Bob Papper, professor of journalism, media studies, and public relations at Hofstra University, says such an arrangement is not unheard of, but isn’t common. He also noted that this outsourcing was indicative of Fox experimenting with the format, a fact perhaps underlined by plans for seven other Chasing programs around the US. Still, a television station manager airing programming on his own station that is produced by a company in which he has a management role raises some questions about a possible conflict of interest. Bianchi did not respond to requests for comment sent to his office at WTXF.

Despite the FCC’s recent unwillingness to take action on community service requirements related to licensing, circumstances specific to WWOR make FCC inaction less of a foregone conclusion.

For starters, the station’s FCC license is still in limbo from the 2007 non-renewal. While Ellen Goodman, a law professor at Rutgers University and co-director of the Rutgers Institute for Information Policy & Law, agrees that it’s ordinarily “a safe bet that the FCC won’t take action with regards to content,” she notes that the special circumstances of the station’s license–congressional involvement and the specific conditions put on the license–suggest in the other direction. In addition, the FCC is slated to get a new chairman soon who could shift priorities and practice. And the upcoming incentive spectrum auctions, where spectrum voluntarily given up by broadcasters are auctioned to wireless operators, might play a role. Goodman speculates that low interest from broadcasters in giving up spectrum might embolden the FCC to squeeze a relatively vulnerable station, like WWOR, to either better live up to its community service requirements or participate in the auction.

Still, Goodman points out that all this hinges on whether the FCC considers Chasing New Jersey a news program. After all, the station technically has the same amount of local, New Jersey-focused content at 10pm on weeknights. Even though the FCC’s localism guidelines prioritize news over other “local” content, to say that WWOR has run afoul of its license in this situation would be tantamount to ruling that Chasing is not news.

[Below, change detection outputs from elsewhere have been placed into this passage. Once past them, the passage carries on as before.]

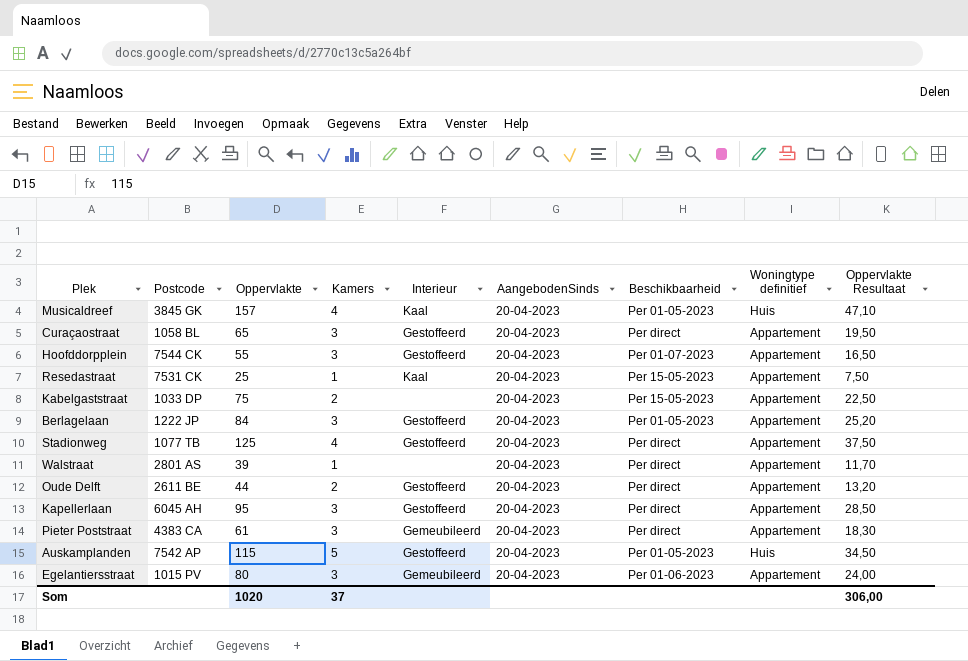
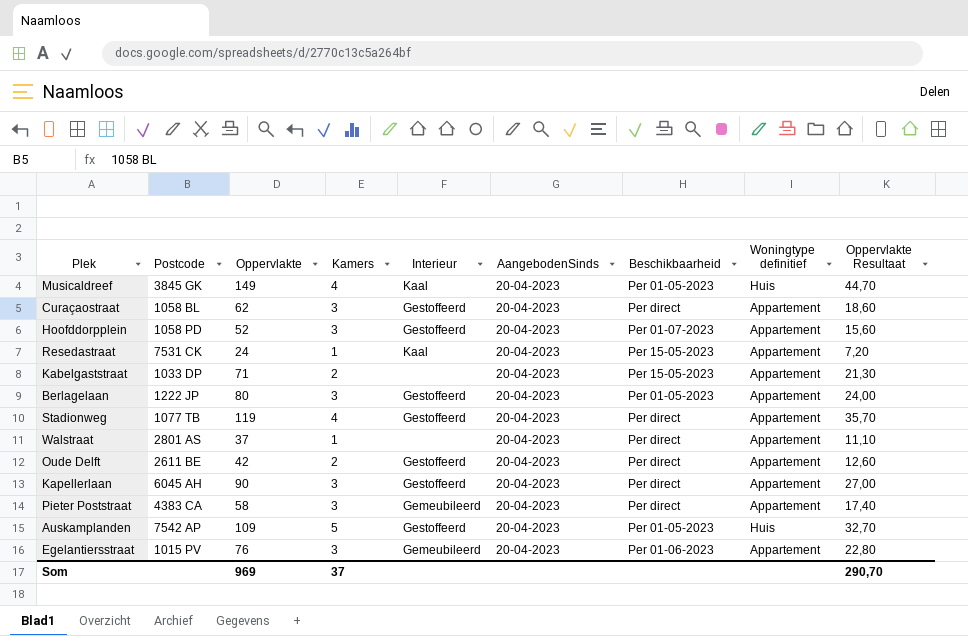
Musicaldreef | Oppervlakte: 157 -> 149
Musicaldreef | Oppervlakte Resultaat: 47,10 -> 44,70
Curaçaostraat | Oppervlakte: 65 -> 62
Curaçaostraat | Oppervlakte Resultaat: 19,50 -> 18,60
Hoofddorpplein | Postcode: 7544 CK -> 1058 PD
Hoofddorpplein | Oppervlakte: 55 -> 52
Hoofddorpplein | Oppervlakte Resultaat: 16,50 -> 15,60
Resedastraat | Oppervlakte: 25 -> 24
Resedastraat | Oppervlakte Resultaat: 7,50 -> 7,20
Kabelgaststraat | Oppervlakte: 75 -> 71
Kabelgaststraat | Oppervlakte Resultaat: 22,50 -> 21,30
Berlagelaan | Oppervlakte: 84 -> 80
Berlagelaan | Oppervlakte Resultaat: 25,20 -> 24,00
Stadionweg | Oppervlakte: 125 -> 119
Stadionweg | Oppervlakte Resultaat: 37,50 -> 35,70
Walstraat | Oppervlakte: 39 -> 37
Walstraat | Oppervlakte Resultaat: 11,70 -> 11,10
Oude Delft | Oppervlakte: 44 -> 42
Oude Delft | Oppervlakte Resultaat: 13,20 -> 12,60
Kapellerlaan | Oppervlakte: 95 -> 90
Kapellerlaan | Oppervlakte Resultaat: 28,50 -> 27,00
Pieter Poststraat | Oppervlakte: 61 -> 58
Pieter Poststraat | Oppervlakte Resultaat: 18,30 -> 17,40
Auskamplanden | Oppervlakte: 115 -> 109
Auskamplanden | Oppervlakte Resultaat: 34,50 -> 32,70
Egelantiersstraat | Oppervlakte: 80 -> 76
Egelantiersstraat | Oppervlakte Resultaat: 24,00 -> 22,80
Som | Oppervlakte: 1020 -> 969
Som | Oppervlakte Resultaat: 306,00 -> 290,70

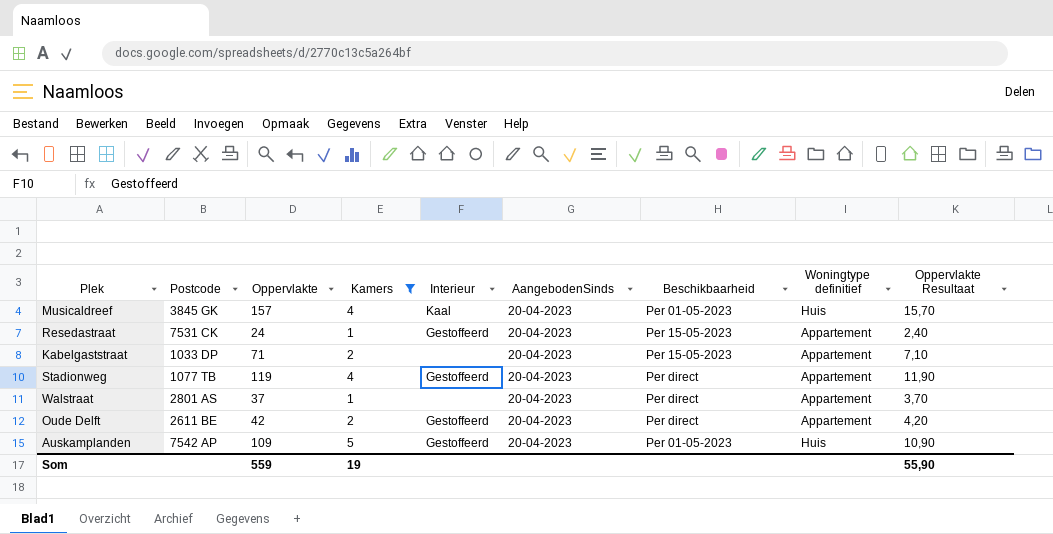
filter: none -> Kamers != 3
column Oppervlakte Resultaat | formula: [Oppervlakte] * 0,3 -> [Oppervlakte] * 0,1
Musicaldreef | Oppervlakte: 149 -> 157
Resedastraat | Interieur: Kaal -> Gestoffeerd
Som | Oppervlakte: 969 -> 559
Som | Kamers: 37 -> 19
Som | Oppervlakte Resultaat: 290,70 -> 55,90

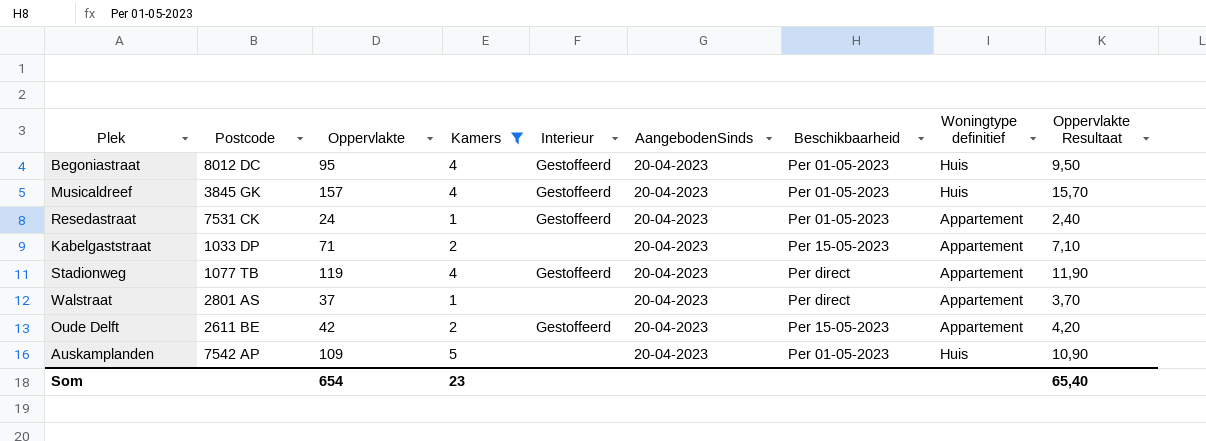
row Begoniastraat: none -> 8012 DC | 95 | 4 | Gestoffeerd | 20-04-2023 | Per 01-05-2023 | Huis | 9,50
Musicaldreef | Interieur: Kaal -> Gestoffeerd
Resedastraat | Beschikbaarheid: Per 15-05-2023 -> Per 01-05-2023
Oude Delft | Beschikbaarheid: Per direct -> Per 15-05-2023
Auskamplanden | Interieur: Gestoffeerd -> none
Som | Oppervlakte: 559 -> 654
Som | Kamers: 19 -> 23
Som | Oppervlakte Resultaat: 55,90 -> 65,40

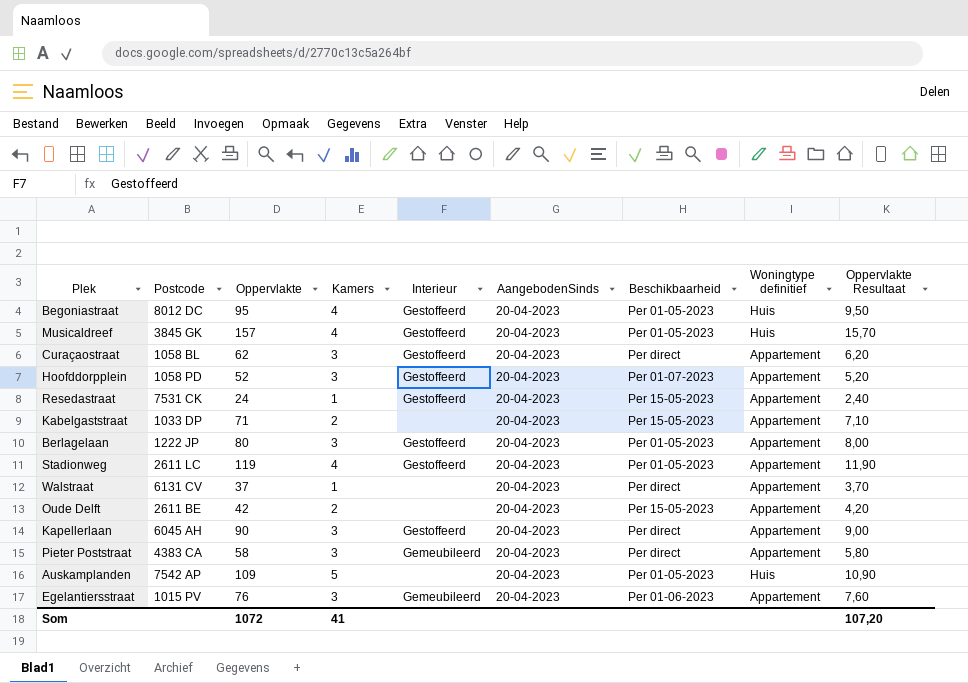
filter: Kamers != 3 -> none
Resedastraat | Beschikbaarheid: Per 01-05-2023 -> Per 15-05-2023
Stadionweg | Postcode: 1077 TB -> 2611 LC
Stadionweg | Beschikbaarheid: Per direct -> Per 01-05-2023
Walstraat | Postcode: 2801 AS -> 6131 CV
Oude Delft | Interieur: Gestoffeerd -> none
Som | Oppervlakte: 654 -> 1072
Som | Kamers: 23 -> 41
Som | Oppervlakte Resultaat: 65,40 -> 107,20

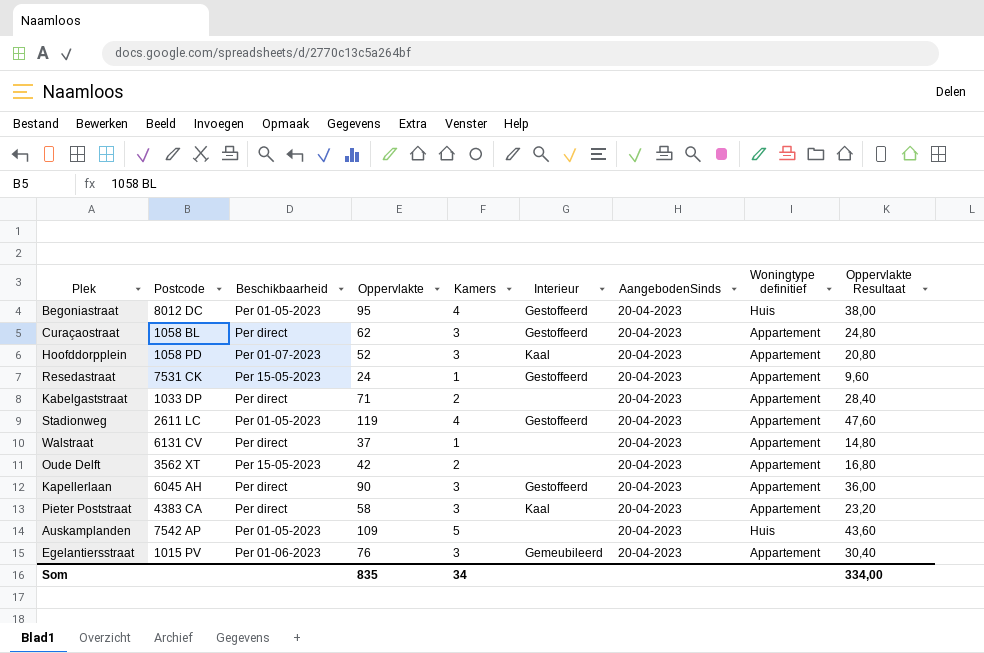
column Beschikbaarheid | position: 7 -> 3
column Oppervlakte Resultaat | formula: [Oppervlakte] * 0,1 -> [Oppervlakte] * 0,4
row Musicaldreef: 3845 GK | 157 | 4 | Gestoffeerd | 20-04-2023 | Per 01-05-2023 | Huis | 15,70 -> none
row Berlagelaan: 1222 JP | 80 | 3 | Gestoffeerd | 20-04-2023 | Per 01-05-2023 | Appartement | 8,00 -> none
Hoofddorpplein | Interieur: Gestoffeerd -> Kaal
Kabelgaststraat | Beschikbaarheid: Per 15-05-2023 -> Per direct
Oude Delft | Postcode: 2611 BE -> 3562 XT
Pieter Poststraat | Interieur: Gemeubileerd -> Kaal
Som | Oppervlakte: 1072 -> 835
Som | Kamers: 41 -> 34
Som | Oppervlakte Resultaat: 107,20 -> 334,00

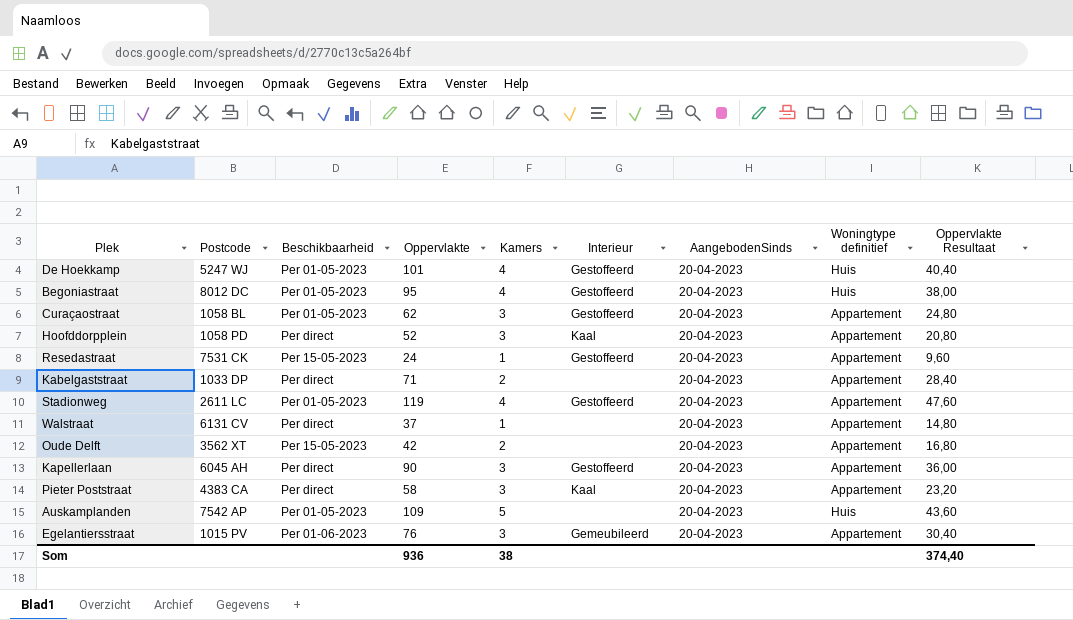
row De Hoekkamp: none -> 5247 WJ | Per 01-05-2023 | 101 | 4 | Gestoffeerd | 20-04-2023 | Huis | 40,40
Curaçaostraat | Beschikbaarheid: Per direct -> Per 01-05-2023
Hoofddorpplein | Beschikbaarheid: Per 01-07-2023 -> Per direct
Som | Oppervlakte: 835 -> 936
Som | Kamers: 34 -> 38
Som | Oppervlakte Resultaat: 334,00 -> 374,40

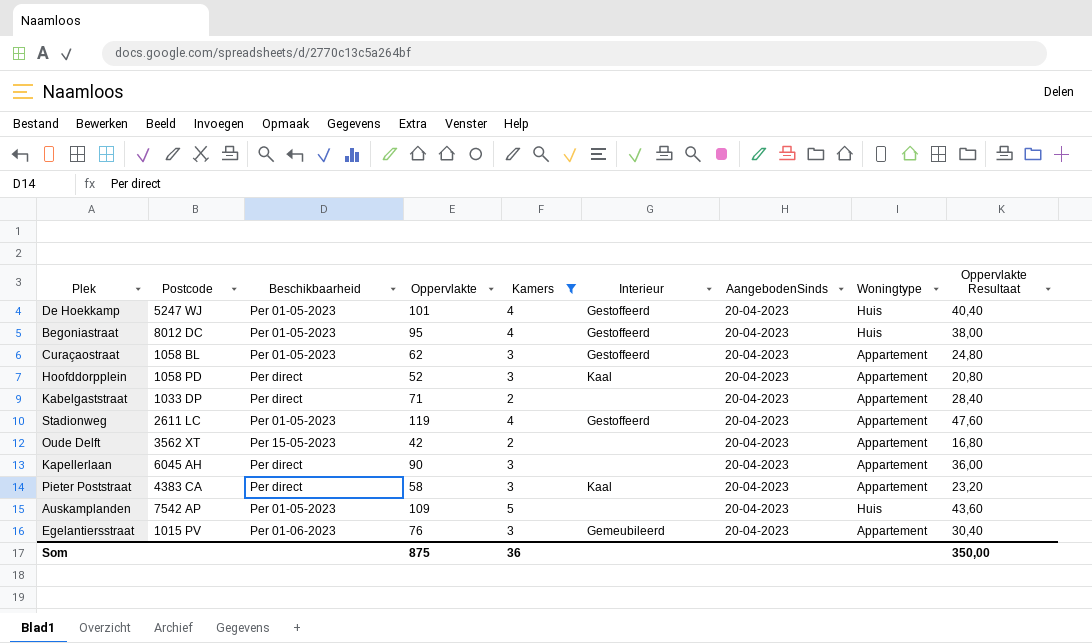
filter: none -> Kamers != 1
column name: Woningtype definitief -> Woningtype
Kapellerlaan | Interieur: Gestoffeerd -> none
Som | Oppervlakte: 936 -> 875
Som | Kamers: 38 -> 36
Som | Oppervlakte Resultaat: 374,40 -> 350,00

For their part, WWOR declined to respond specifically to questions about the program’s content, instead referencing a statement from Dianne Doctor, the VP and station manager of WWOR, who called the show a “news program immersed in all aspects of the state,” and referred to it as “enterprise journalism that no one else is doing.” It is clear that many politicians and public interest groups would disagree, but what the FCC has to say on the matter remains an open question.